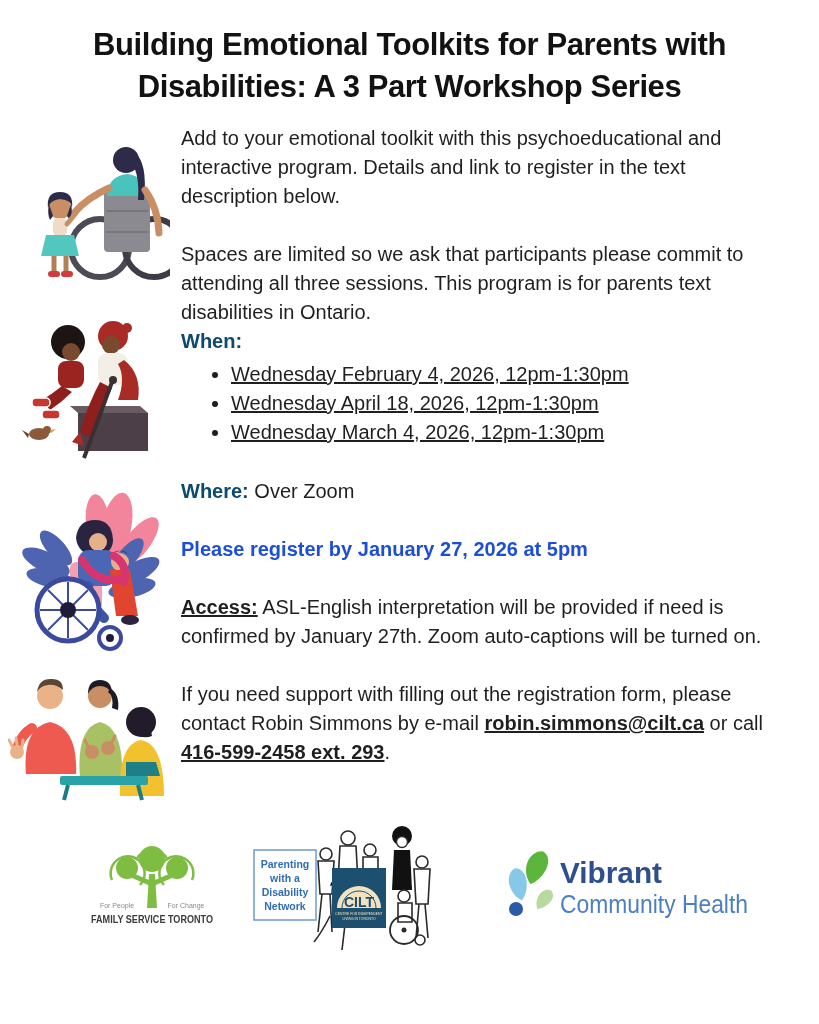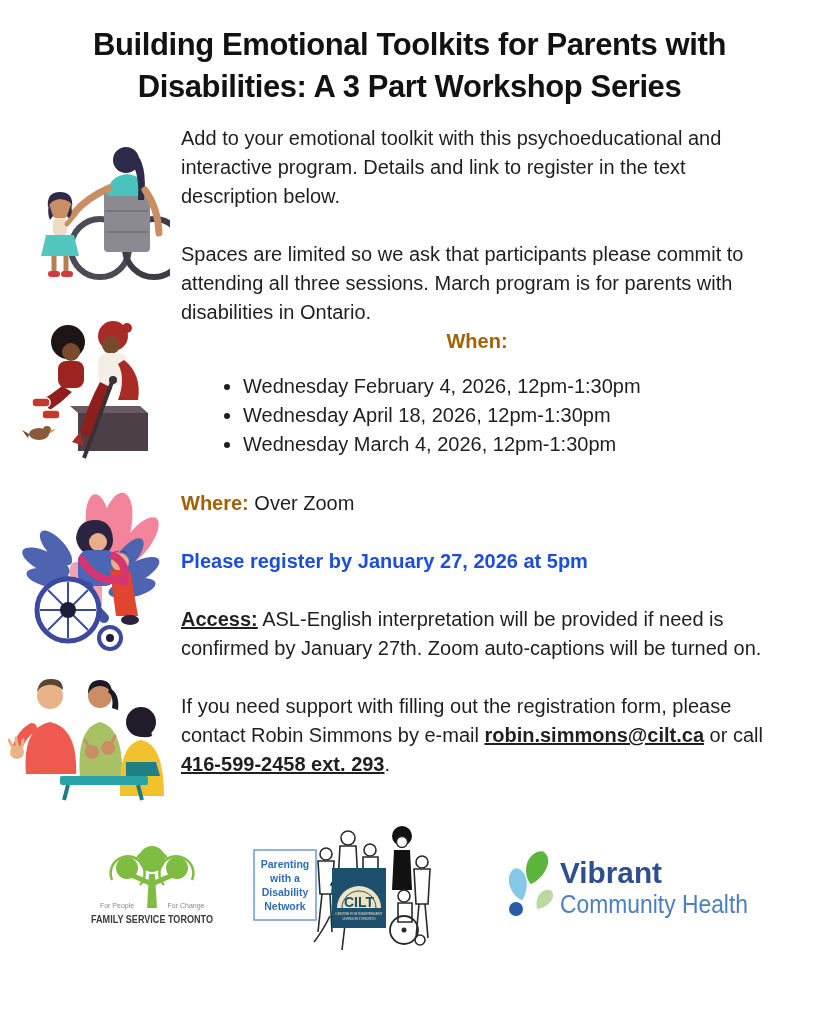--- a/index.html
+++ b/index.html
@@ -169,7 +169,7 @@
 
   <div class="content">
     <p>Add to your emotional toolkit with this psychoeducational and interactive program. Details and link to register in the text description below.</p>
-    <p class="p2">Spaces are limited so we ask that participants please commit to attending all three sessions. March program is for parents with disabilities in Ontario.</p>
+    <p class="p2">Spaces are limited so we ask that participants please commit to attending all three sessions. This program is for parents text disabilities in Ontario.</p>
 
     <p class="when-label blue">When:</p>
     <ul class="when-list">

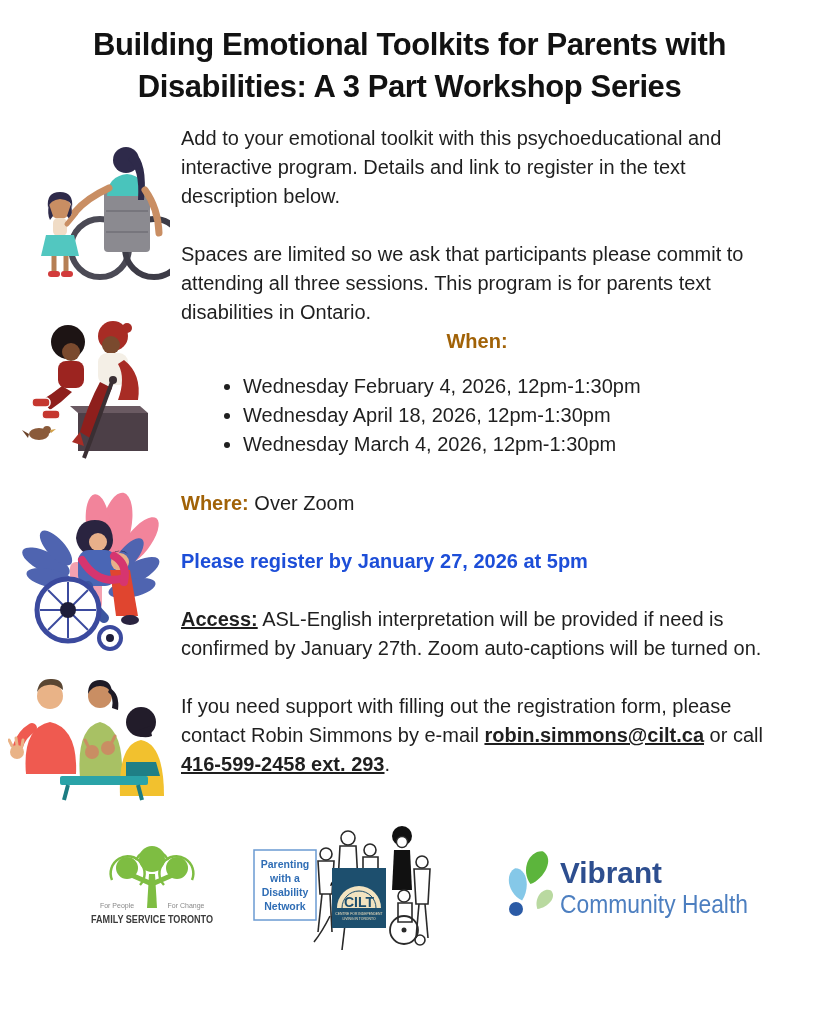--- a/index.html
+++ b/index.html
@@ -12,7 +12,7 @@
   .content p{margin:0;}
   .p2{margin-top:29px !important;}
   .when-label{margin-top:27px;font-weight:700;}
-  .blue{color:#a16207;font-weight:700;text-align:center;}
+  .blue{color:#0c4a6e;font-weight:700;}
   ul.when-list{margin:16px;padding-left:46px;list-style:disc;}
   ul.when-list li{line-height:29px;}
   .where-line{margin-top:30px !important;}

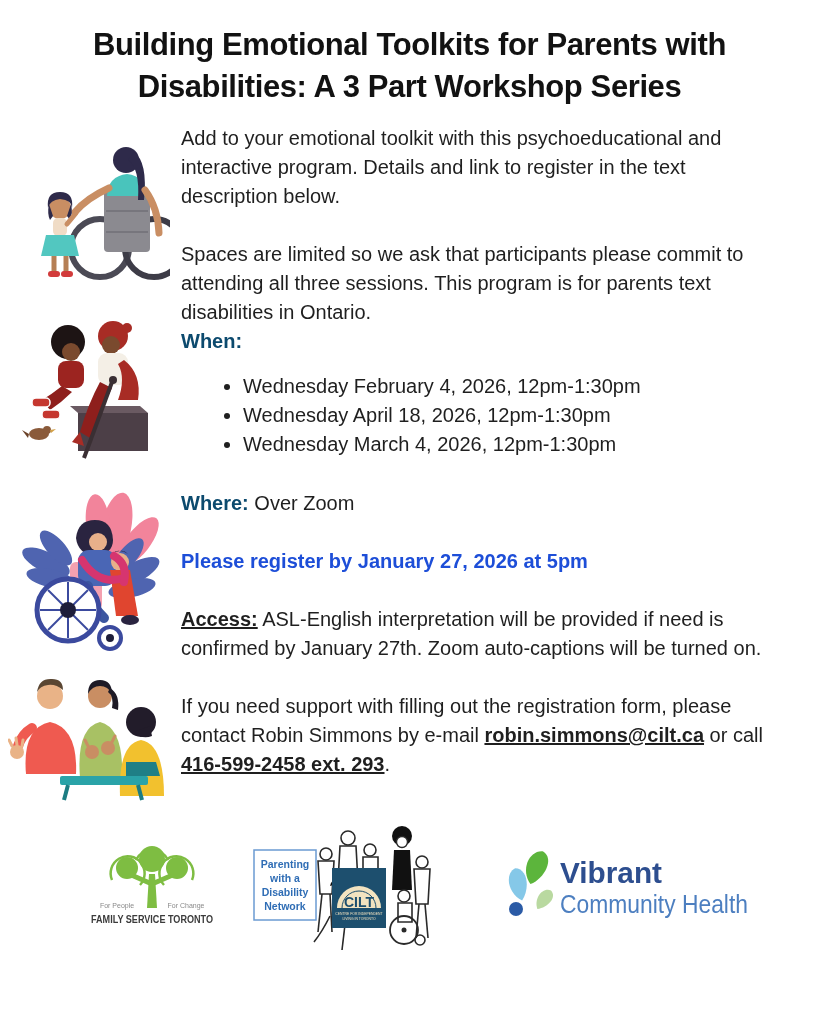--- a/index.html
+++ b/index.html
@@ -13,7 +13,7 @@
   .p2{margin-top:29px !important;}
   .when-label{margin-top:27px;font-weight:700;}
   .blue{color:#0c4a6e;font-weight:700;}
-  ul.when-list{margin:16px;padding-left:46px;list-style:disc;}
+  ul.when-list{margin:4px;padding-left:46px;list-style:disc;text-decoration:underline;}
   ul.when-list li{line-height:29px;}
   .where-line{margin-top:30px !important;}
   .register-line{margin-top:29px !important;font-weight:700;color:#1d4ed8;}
####################
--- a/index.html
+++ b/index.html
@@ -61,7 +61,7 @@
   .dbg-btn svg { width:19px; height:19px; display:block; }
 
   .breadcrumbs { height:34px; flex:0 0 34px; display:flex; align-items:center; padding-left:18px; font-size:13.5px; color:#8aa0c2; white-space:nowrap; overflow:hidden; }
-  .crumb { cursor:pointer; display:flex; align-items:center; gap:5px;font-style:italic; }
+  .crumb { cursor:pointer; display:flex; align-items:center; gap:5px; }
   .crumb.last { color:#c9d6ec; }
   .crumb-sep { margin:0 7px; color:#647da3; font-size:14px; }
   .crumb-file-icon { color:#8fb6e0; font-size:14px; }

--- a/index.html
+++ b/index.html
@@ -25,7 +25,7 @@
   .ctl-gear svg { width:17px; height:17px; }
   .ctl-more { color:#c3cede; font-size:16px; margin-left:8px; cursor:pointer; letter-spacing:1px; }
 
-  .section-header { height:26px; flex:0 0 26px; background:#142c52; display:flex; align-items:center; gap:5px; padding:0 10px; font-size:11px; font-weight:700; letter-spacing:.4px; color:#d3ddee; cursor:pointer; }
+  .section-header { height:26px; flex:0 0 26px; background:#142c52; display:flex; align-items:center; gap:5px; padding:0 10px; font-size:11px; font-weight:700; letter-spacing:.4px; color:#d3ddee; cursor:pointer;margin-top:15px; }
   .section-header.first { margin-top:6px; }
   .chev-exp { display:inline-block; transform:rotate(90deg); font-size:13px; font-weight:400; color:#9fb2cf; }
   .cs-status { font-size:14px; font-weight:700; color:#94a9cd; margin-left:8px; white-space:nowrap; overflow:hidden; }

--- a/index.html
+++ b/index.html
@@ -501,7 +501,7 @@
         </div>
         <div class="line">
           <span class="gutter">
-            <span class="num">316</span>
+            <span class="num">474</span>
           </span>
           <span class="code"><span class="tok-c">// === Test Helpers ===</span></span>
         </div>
####################
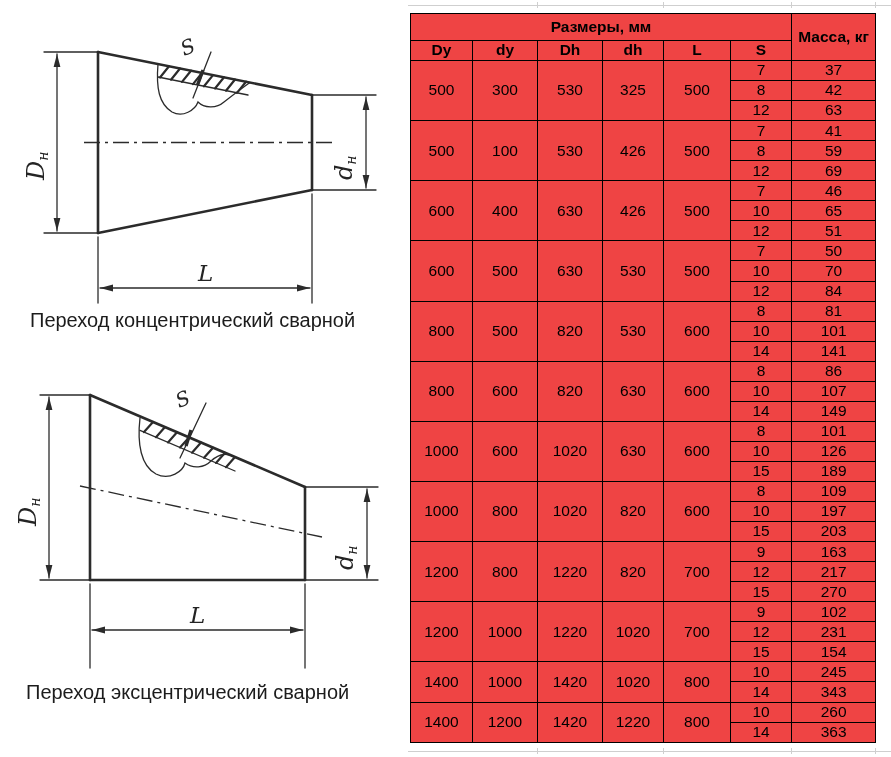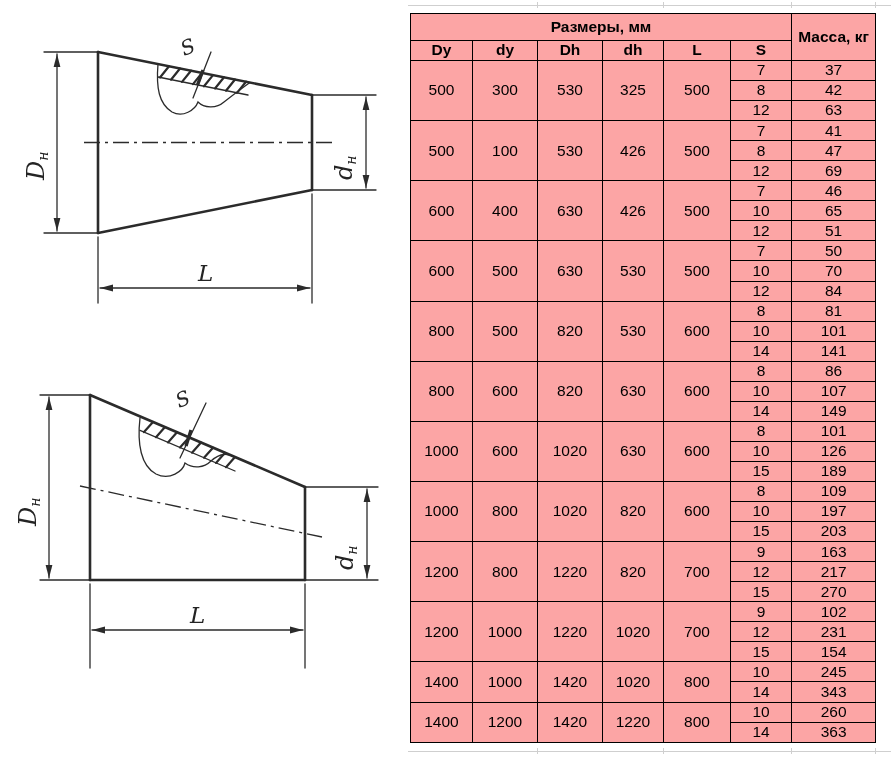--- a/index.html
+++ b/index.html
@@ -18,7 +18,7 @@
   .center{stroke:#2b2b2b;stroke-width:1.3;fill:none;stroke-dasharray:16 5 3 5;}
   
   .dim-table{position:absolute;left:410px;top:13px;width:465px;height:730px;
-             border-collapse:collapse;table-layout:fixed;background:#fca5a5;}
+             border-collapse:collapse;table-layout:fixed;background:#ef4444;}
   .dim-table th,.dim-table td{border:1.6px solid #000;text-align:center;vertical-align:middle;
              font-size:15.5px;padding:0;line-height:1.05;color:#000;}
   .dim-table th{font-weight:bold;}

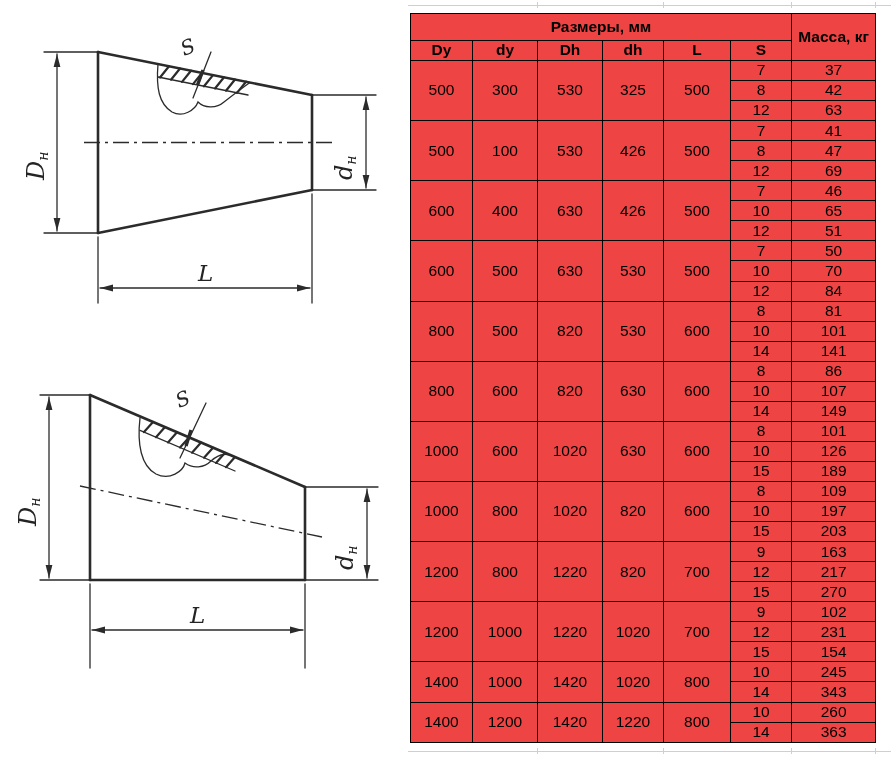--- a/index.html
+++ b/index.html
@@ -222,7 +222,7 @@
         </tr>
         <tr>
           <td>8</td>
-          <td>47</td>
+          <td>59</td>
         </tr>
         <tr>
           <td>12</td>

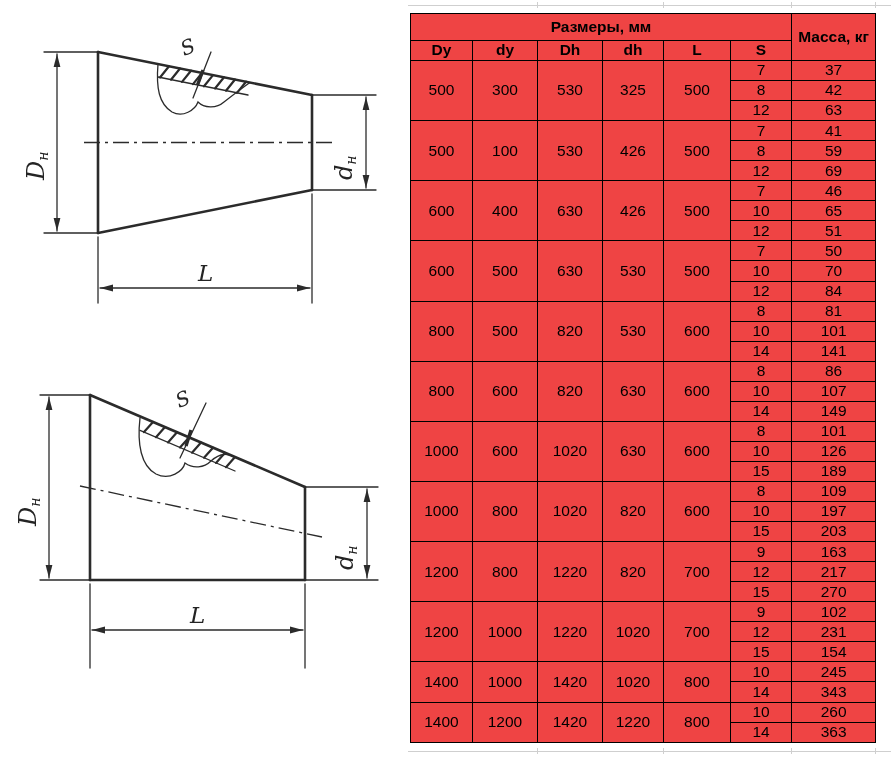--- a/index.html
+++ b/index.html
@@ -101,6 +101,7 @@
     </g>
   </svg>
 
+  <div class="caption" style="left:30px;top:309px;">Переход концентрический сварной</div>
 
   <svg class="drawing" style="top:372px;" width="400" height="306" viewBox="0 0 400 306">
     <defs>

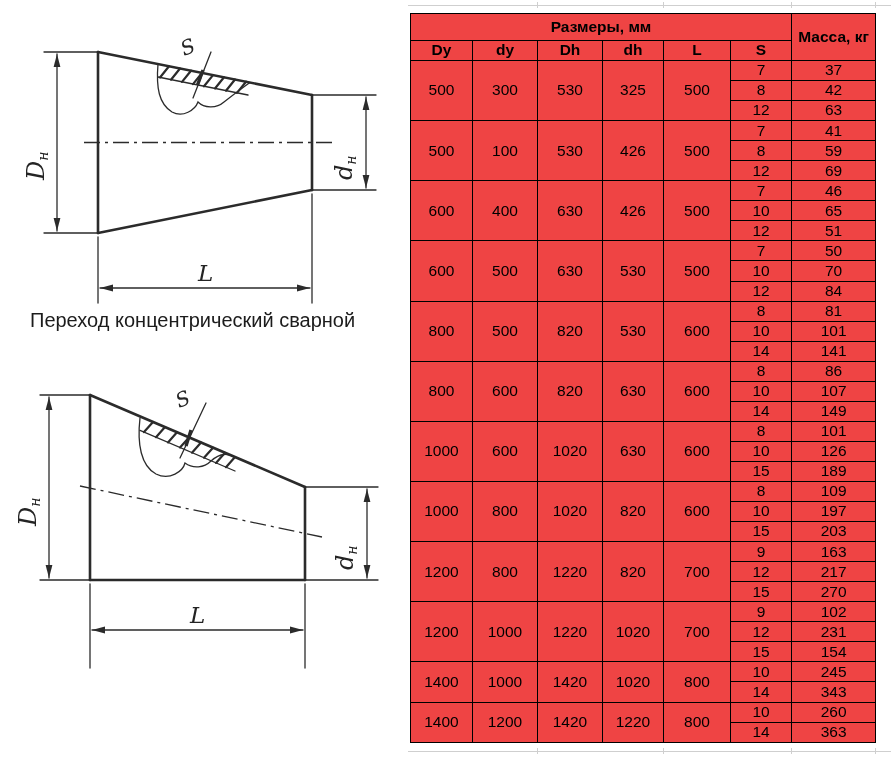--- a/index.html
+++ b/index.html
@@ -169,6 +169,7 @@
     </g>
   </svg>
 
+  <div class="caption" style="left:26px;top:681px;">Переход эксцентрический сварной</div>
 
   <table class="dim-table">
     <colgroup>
####################
■ What is expected
Please copy out each line of the data in which the word "span" occurs.

■ Response area
           <span class="gutter">
-            <span class="num">316</span>
+            <span class="num">474</span>
           </span>
           <span class="code"><span class="tok-c">// === Test Helpers ===</span></span>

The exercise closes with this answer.